*WORK TO BE COMPLETED*:
Every line below should come back exactly as written, though the pictures stay out.

*STUDY MATERIAL*:

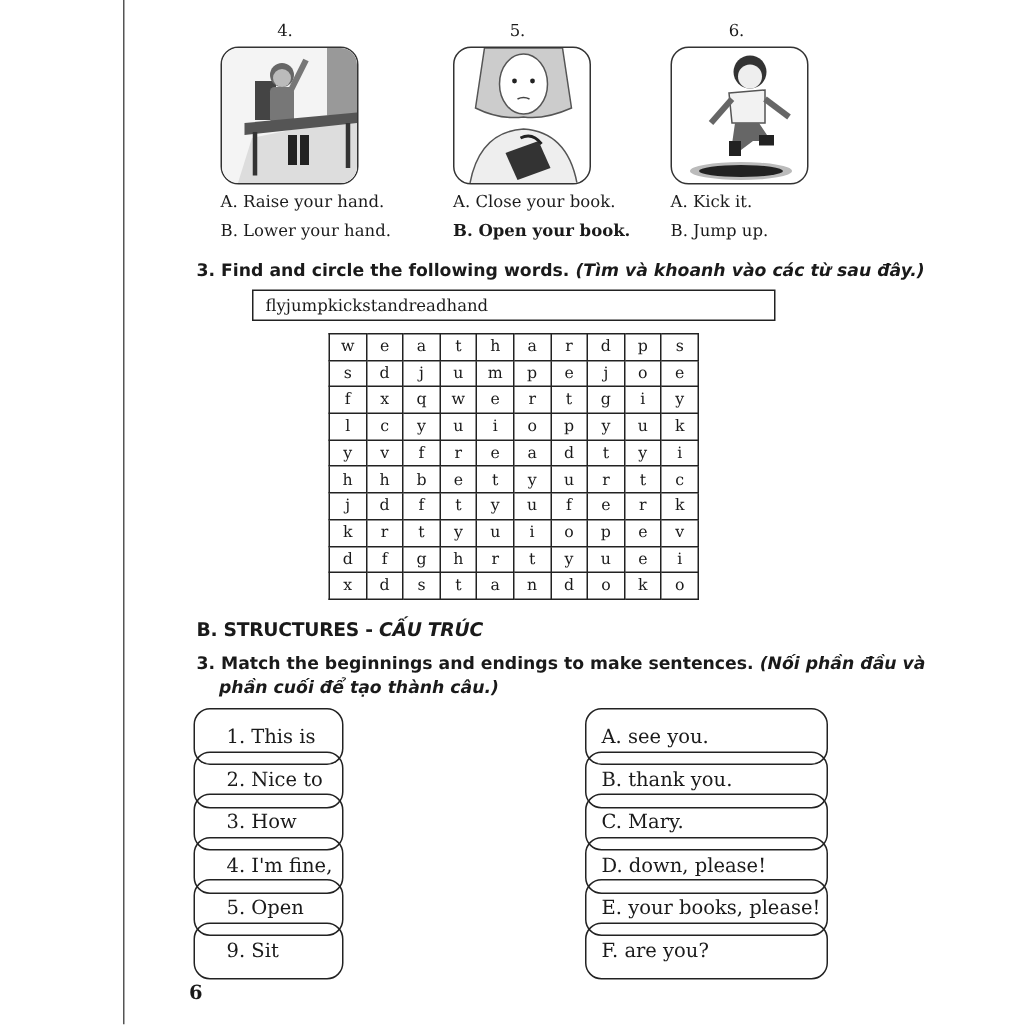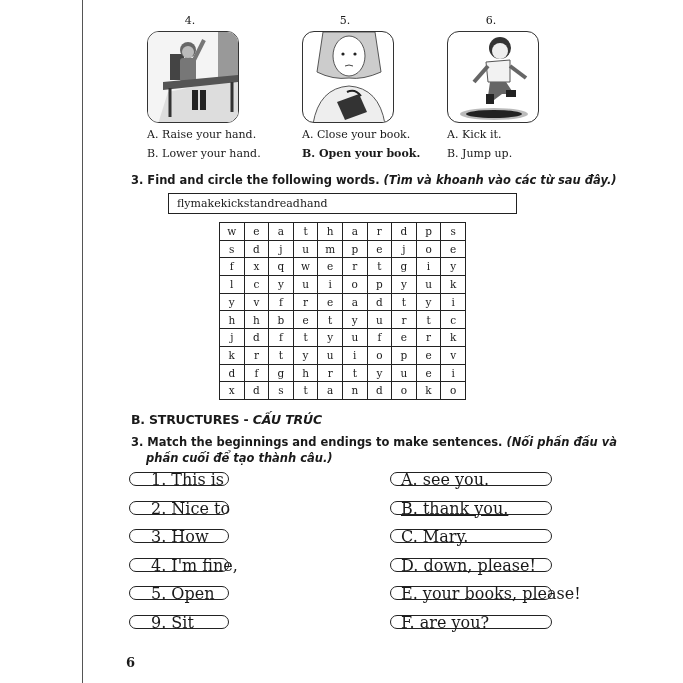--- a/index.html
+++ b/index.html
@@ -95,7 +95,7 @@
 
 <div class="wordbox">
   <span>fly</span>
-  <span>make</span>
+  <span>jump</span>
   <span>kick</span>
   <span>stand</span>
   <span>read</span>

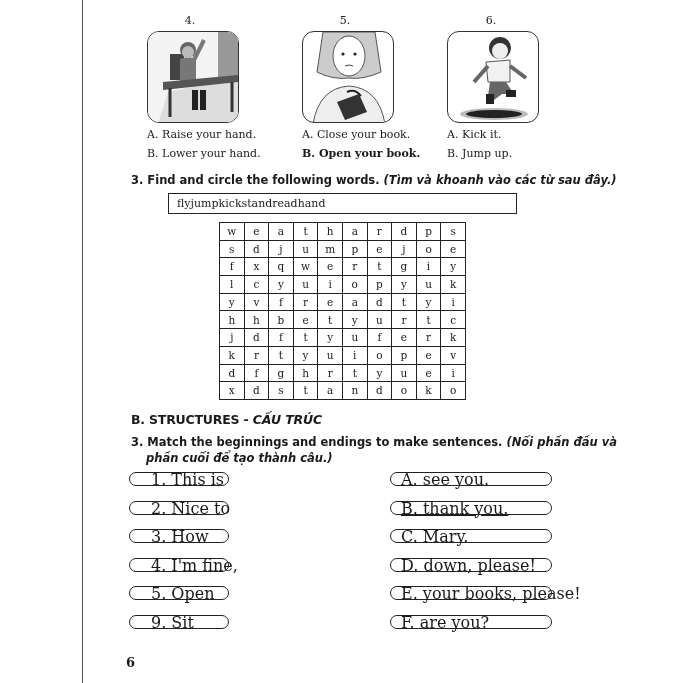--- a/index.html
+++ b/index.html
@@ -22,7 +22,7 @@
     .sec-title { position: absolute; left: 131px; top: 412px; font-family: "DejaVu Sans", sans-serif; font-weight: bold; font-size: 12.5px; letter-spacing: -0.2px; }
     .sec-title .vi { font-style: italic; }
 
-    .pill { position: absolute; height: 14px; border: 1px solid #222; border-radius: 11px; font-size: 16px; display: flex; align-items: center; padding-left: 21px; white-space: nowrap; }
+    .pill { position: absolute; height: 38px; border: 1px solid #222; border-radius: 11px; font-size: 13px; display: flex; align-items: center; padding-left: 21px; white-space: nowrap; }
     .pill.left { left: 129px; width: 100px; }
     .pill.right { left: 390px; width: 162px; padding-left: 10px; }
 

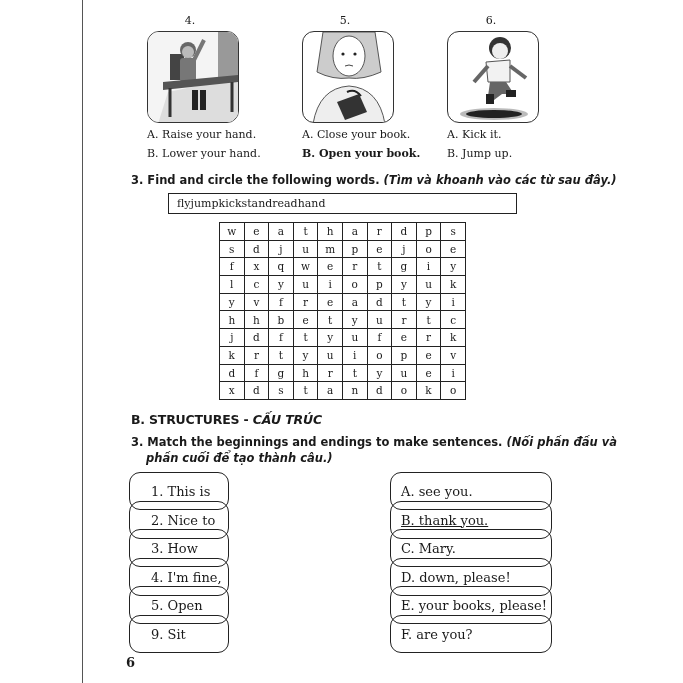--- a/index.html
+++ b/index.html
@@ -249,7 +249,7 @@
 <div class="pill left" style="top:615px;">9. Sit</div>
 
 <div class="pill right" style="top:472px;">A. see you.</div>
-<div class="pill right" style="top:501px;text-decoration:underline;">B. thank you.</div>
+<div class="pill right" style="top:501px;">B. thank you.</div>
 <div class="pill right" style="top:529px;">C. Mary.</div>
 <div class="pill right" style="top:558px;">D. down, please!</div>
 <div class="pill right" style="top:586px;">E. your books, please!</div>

*SOLUTION FOR THIS PROBLEM*:
--- a/index.html
+++ b/index.html
@@ -95,7 +95,7 @@
 
 <div class="wordbox">
   <span>fly</span>
-  <span>make</span>
+  <span>jump</span>
   <span>kick</span>
   <span>stand</span>
   <span>read</span>

--- a/index.html
+++ b/index.html
@@ -22,7 +22,7 @@
     .sec-title { position: absolute; left: 131px; top: 412px; font-family: "DejaVu Sans", sans-serif; font-weight: bold; font-size: 12.5px; letter-spacing: -0.2px; }
     .sec-title .vi { font-style: italic; }
 
-    .pill { position: absolute; height: 14px; border: 1px solid #222; border-radius: 11px; font-size: 16px; display: flex; align-items: center; padding-left: 21px; white-space: nowrap; }
+    .pill { position: absolute; height: 38px; border: 1px solid #222; border-radius: 11px; font-size: 13px; display: flex; align-items: center; padding-left: 21px; white-space: nowrap; }
     .pill.left { left: 129px; width: 100px; }
     .pill.right { left: 390px; width: 162px; padding-left: 10px; }
 

--- a/index.html
+++ b/index.html
@@ -249,7 +249,7 @@
 <div class="pill left" style="top:615px;">9. Sit</div>
 
 <div class="pill right" style="top:472px;">A. see you.</div>
-<div class="pill right" style="top:501px;text-decoration:underline;">B. thank you.</div>
+<div class="pill right" style="top:501px;">B. thank you.</div>
 <div class="pill right" style="top:529px;">C. Mary.</div>
 <div class="pill right" style="top:558px;">D. down, please!</div>
 <div class="pill right" style="top:586px;">E. your books, please!</div>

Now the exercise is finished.